» THE TASK: When the string "items" appears in a line of the records, show the whole line.

» RECORDS TO PROCESS:
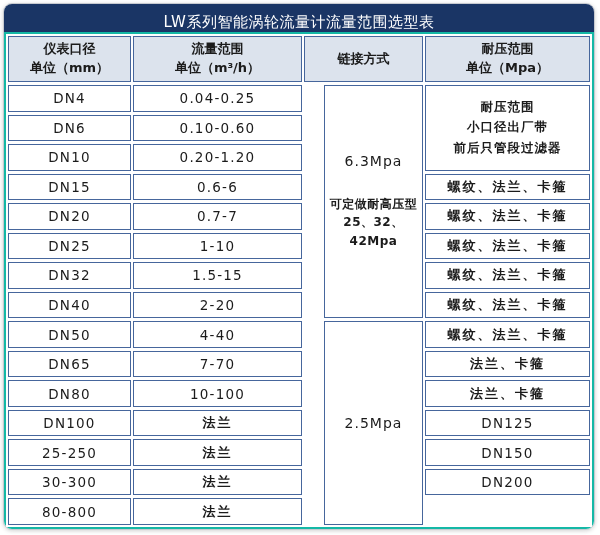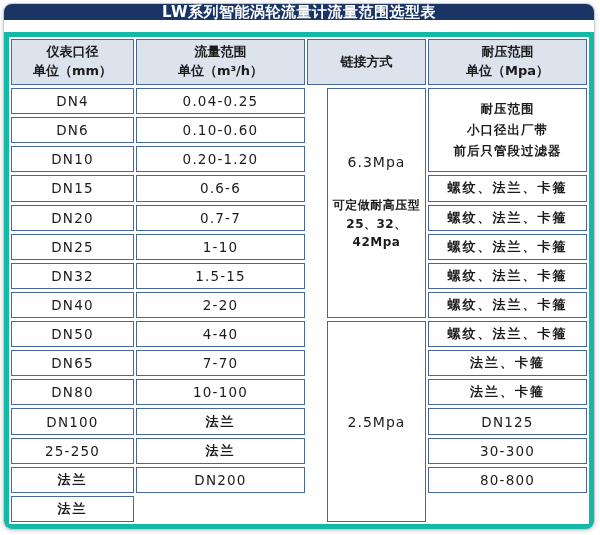--- a/index.html
+++ b/index.html
@@ -7,8 +7,8 @@
   .card{position:absolute;left:3px;top:3px;width:592px;height:527px;
     border:1px solid #c7cad0;border-radius:9px;overflow:hidden;background:#ffffff;
     box-shadow:0 1px 4px rgba(0,0,0,0.18);box-sizing:border-box;}
-  .titlebar{height:16px;background:#1a3565;color:#ffffff;display:flex;
-    align-items:center;justify-content:center;font-size:15px;font-weight:bold;
+  .titlebar{height:36px;background:#1a3565;color:#ffffff;display:flex;
+    align-items:center;justify-content:center;font-size:15px;font-weight:normal;
     letter-spacing:0.5px;}
   .table-outer{position:absolute;left:0;right:0;top:28px;bottom:0;
     border:5px solid #14b8a6;padding:2px;box-sizing:border-box;background:#ffffff;}

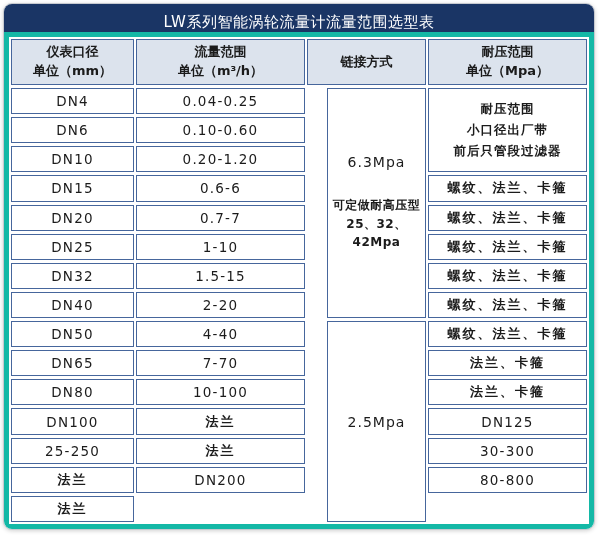--- a/index.html
+++ b/index.html
@@ -11,7 +11,7 @@
     align-items:center;justify-content:center;font-size:15px;font-weight:normal;
     letter-spacing:0.5px;}
   .table-outer{position:absolute;left:0;right:0;top:28px;bottom:0;
-    border:5px solid #14b8a6;padding:2px;box-sizing:border-box;background:#ffffff;}
+    border:2px solid #14b8a6;padding:2px;box-sizing:border-box;background:#ffffff;}
   .grid{width:100%;height:100%;display:grid;
     grid-template-columns:123px 169px 119px 1fr;
     grid-template-rows:46px repeat(15,1fr);

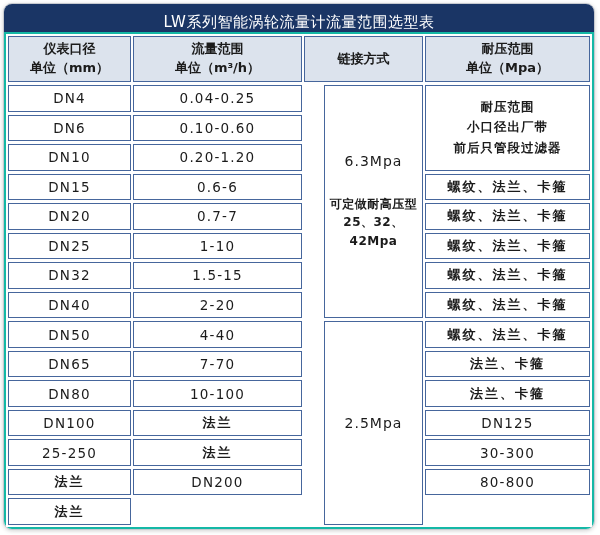--- a/index.html
+++ b/index.html
@@ -122,6 +122,7 @@
       <div class="cell num">25-250</div>
       <div class="cell conn">法兰</div>
 
+      <div class="cell num">DN150</div>
       <div class="cell num">30-300</div>
       <div class="cell conn">法兰</div>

» OUTPUT FOR THIS EXERCISE:
-    align-items:center;justify-content:center;font-size:15px;font-weight:bold;
+    align-items:center;justify-content:center;font-size:15px;font-weight:normal;
     align-items:center;justify-content:center;font-size:15px;font-weight:normal;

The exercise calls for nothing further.